# Breeder / Buyer Question - Undescended Testicle



## brian breuer (Jul 12, 2003)

I am picking up a pup in a week. The breeder emailed that none of the 4 males have testicles that can be felt at 6 weeks. 

There are numerous threads on here that discuss this and I have read a fair amount. So for the background:
I will run hunt tests.
I hadn't intended to neuter unless there was something unforeseen.
I don't realistically think I would stud him out but there is a chance. 
This is an above average breeding with an above average price. 

So, my question is, is there any responsibility from the breeder's perspective?

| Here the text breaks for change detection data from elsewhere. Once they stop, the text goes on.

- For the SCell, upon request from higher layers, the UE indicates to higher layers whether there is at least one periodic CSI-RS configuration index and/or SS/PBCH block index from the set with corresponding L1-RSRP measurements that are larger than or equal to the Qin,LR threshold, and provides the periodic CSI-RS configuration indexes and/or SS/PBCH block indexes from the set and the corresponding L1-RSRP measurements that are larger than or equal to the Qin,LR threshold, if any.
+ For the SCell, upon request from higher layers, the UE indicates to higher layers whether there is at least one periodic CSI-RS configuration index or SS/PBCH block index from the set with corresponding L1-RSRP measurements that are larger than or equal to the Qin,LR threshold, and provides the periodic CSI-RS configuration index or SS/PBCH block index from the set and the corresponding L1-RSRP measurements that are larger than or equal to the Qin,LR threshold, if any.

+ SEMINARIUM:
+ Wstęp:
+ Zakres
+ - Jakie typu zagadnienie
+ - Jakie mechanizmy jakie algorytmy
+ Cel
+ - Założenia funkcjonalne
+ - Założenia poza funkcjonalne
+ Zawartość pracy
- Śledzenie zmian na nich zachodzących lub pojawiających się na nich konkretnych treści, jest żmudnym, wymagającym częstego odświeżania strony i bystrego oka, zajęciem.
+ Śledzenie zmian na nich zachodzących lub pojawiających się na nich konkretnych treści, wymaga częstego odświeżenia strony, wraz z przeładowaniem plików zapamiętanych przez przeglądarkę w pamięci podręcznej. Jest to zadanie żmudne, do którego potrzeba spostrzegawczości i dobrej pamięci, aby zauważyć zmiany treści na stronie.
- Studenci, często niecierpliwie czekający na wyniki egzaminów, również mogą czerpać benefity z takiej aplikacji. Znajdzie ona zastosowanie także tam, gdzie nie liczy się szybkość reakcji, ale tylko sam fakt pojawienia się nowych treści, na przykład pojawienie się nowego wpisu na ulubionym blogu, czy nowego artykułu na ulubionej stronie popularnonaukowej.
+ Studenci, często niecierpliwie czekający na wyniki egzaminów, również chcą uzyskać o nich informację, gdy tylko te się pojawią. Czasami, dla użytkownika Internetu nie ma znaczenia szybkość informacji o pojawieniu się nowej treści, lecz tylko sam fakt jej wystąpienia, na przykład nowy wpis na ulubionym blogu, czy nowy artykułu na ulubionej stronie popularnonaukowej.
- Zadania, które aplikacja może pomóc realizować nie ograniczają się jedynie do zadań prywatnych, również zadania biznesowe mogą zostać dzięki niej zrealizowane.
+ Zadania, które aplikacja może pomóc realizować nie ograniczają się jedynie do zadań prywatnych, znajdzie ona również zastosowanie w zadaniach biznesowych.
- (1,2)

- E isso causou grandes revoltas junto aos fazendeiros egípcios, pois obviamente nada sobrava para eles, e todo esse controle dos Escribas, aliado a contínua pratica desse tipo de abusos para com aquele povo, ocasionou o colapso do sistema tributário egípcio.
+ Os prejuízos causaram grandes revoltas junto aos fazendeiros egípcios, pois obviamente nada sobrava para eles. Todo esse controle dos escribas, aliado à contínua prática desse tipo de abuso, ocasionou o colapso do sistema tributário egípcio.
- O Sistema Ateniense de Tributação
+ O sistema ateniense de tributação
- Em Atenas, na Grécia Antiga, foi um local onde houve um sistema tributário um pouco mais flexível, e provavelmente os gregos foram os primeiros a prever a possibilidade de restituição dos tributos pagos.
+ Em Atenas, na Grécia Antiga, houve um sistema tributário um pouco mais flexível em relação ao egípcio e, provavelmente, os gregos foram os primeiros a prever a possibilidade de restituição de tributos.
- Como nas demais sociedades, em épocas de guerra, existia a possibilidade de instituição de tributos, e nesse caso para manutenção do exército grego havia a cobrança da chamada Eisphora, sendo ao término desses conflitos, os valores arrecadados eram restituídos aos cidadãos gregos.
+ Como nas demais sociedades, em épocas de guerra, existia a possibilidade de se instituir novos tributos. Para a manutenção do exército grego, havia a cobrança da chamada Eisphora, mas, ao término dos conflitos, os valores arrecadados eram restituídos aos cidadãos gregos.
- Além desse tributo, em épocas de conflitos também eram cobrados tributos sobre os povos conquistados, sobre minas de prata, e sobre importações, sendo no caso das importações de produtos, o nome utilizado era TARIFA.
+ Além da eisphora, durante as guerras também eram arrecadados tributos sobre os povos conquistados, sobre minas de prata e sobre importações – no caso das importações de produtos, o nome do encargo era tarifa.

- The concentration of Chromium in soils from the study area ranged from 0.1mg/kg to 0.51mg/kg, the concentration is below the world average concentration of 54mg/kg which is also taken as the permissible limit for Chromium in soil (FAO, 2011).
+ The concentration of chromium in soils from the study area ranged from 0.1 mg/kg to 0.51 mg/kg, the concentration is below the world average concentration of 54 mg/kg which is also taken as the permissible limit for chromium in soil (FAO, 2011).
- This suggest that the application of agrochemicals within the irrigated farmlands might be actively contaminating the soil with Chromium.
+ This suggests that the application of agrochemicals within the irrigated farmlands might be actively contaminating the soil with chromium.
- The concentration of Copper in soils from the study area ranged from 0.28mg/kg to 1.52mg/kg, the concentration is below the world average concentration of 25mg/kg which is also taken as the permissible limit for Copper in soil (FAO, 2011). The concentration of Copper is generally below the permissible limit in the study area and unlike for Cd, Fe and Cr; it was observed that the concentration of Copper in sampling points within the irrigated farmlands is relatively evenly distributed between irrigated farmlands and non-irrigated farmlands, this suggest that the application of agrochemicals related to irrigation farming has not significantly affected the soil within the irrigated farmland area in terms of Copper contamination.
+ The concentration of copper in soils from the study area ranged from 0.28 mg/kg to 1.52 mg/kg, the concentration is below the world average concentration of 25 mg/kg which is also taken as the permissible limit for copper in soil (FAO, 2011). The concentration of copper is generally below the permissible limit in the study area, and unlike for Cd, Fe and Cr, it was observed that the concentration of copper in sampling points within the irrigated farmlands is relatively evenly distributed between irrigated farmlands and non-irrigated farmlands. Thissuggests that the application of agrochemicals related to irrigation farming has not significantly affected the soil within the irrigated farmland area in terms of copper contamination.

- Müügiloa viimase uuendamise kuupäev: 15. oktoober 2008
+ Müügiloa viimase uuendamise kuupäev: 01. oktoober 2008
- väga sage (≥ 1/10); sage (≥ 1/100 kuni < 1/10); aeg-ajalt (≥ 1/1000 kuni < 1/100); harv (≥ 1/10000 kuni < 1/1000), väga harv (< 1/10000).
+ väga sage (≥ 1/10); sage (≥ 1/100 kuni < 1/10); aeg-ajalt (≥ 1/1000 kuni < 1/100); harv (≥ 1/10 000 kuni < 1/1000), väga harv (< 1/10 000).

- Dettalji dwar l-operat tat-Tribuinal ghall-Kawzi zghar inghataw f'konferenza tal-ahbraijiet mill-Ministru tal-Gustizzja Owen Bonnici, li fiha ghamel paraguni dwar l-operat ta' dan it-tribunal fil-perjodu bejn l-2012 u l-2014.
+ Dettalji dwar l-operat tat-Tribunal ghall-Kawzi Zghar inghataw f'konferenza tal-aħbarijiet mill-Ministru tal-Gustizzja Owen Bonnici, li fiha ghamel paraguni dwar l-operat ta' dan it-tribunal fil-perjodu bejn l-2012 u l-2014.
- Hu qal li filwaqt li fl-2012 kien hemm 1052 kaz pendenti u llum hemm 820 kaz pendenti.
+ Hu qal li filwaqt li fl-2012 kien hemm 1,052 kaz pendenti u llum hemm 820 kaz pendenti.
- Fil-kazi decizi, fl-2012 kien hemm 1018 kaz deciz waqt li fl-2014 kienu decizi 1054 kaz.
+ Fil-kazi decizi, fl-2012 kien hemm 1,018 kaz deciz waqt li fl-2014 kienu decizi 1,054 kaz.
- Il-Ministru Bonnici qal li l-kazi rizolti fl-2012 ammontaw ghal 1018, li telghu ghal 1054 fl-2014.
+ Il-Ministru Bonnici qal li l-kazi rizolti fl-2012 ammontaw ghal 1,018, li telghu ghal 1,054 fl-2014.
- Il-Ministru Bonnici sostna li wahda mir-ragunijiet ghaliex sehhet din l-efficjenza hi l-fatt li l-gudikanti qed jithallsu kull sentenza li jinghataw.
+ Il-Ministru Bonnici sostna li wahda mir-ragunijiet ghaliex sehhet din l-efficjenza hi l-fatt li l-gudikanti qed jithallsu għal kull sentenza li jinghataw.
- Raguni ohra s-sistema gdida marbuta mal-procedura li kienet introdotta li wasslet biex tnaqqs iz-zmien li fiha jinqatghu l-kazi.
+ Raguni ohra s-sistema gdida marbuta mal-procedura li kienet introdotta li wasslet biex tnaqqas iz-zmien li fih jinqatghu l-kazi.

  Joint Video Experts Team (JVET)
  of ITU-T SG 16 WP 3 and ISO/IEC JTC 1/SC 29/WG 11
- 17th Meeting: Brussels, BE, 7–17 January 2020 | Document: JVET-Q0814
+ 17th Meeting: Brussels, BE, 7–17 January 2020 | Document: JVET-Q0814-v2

My initial thought was this: If the balls drop in a few months, its all good. If they don't drop by 12-16 months, then I would ask for the difference in the cost of a standard neuter to a cryptorchid procedure. The difference only. 

I figure I am invested quite a bit in the pup via time on waiting lists and missed litters and at this time a plane ticket. So, I am hesitant to back out but it does create concern. 

Let me know if this is within the "unwritten rules" that breeders have or will it have me blacklisted. 

Thanks 

Brian


----------



## swampcollielover (Nov 30, 2012)

I purchased what I though was a top field bred Golden. We had to have the pup sent via airline. That all went very well. When getting a new pup, we always have the vet check him over within a few days. Our vet discovered that one of his testicles had not dropped. He was not purchased to breed, but only as a hunt test/ hunting companion. I was disturbed by this as we relied on the breeder to provide us with a dog in good physical shape. If they had warned us of the problem, we could have made a decision. This dog had to be checked by a vet before going on a commercial flight, and I doubt that vet missed the problem. So, I am relatively sure that the breeder knew he had this problem, but choose not to advise us. 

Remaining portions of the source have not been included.